TOPS Plaza Gives Back to Community

By: Erica Proffer Email
By: Erica Proffer Email

It's been seven years in the making.

For this ex-convict, it's something that shows he's giving back.

"I hurt the community myself. When I was out there on drugs, I was out there robbing people, and this is what I must do. Clean up where I have messed up. It's on me so bad because I realize how much I owe, my mother my father I owe my children, I owe everybody in the community," says Kenneth Glasgow, The Ordinary People Society.

"I realize just how bad and influence I really was, and now I want to be that much of an influence for doing well," says Glasgow.

The now Reverend Kenneth Glasgow started the ordinary people's society when he got out of prison.

It was his goal to feed the hungry, shelter the homeless and teach the community how to get and keep a job.

With the new Empowerment Center at Evergreen Plaza, T.O.P.S. leaders will be able to teach, consult and minister to the troubled and the poor of the Wiregrass.

“It’s (Room 12) for newspaper for people to learn how to do posters, flyers and other stuff.
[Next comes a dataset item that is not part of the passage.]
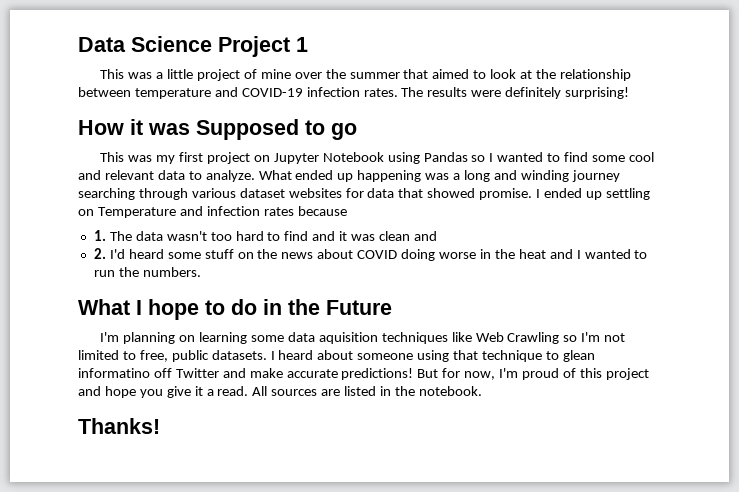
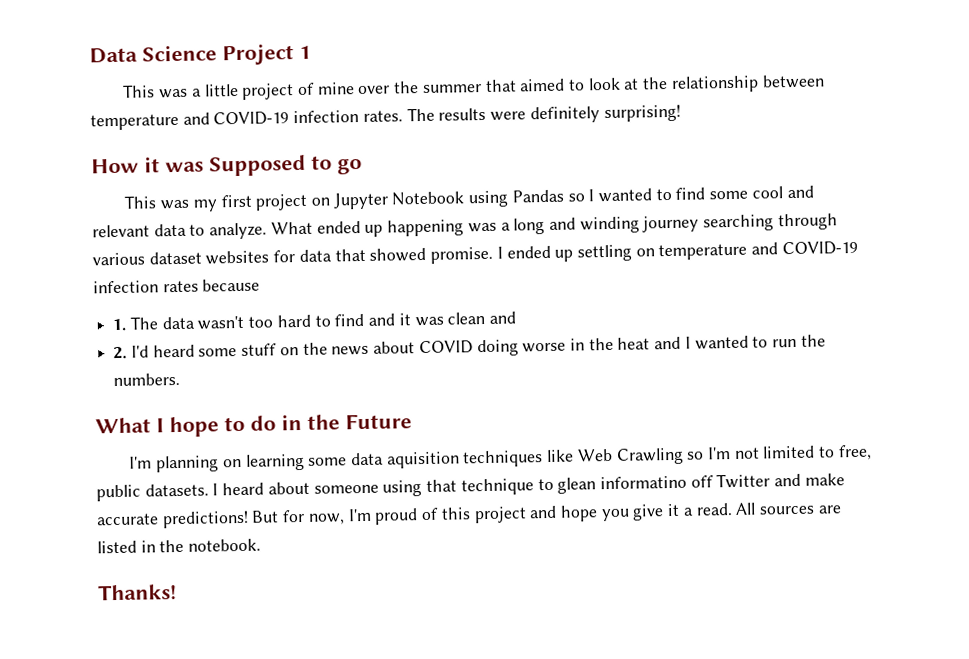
[97,206,203,218] Temperature and -> [658,240,858,261] temperature and COVID-19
The computer room is just on the other side,” says Glasgow, “and in room 11 will be a studio for gospel and positive music."

"We’ve got two private rooms for the nurses for people to come and get their diabetes checked and all different things checked for the elderly," says Glasgow.

"What we actually look at it as is we actually being able to sit and lend and ear and listen to people, and to help deal with their problems because we all go through some of the same problems," Maurice Graham, The Ordinary People Society.

"Anytime you empower people in the city, you start to diminish the crime, diminish the recidivism, the overcrowding and definitely diminish the victims," says Glasgow.

Like the building itself-- donated to tops by Ron Wilson of WJJN 92.1 -- all of the tops outreach has come strictly from donations.

"Not only have we never received any grants, it's all paid for by the people... but also, no one has ever been paid a salary. All of this has been done by volunteers. [Do you get paid?] No," says Glasgow.

"I look at what's going on in Dothan. I look at what's going on in the downtown area, them restoring the community. It’s more than restoring the buildings, you also have to restore the people, "says Deborah Thomas, Development Director for T.O.P.S.

It’s restoring the people, by empowering the people.

There are 18 branches of The Ordinary People Society throughout Alabama.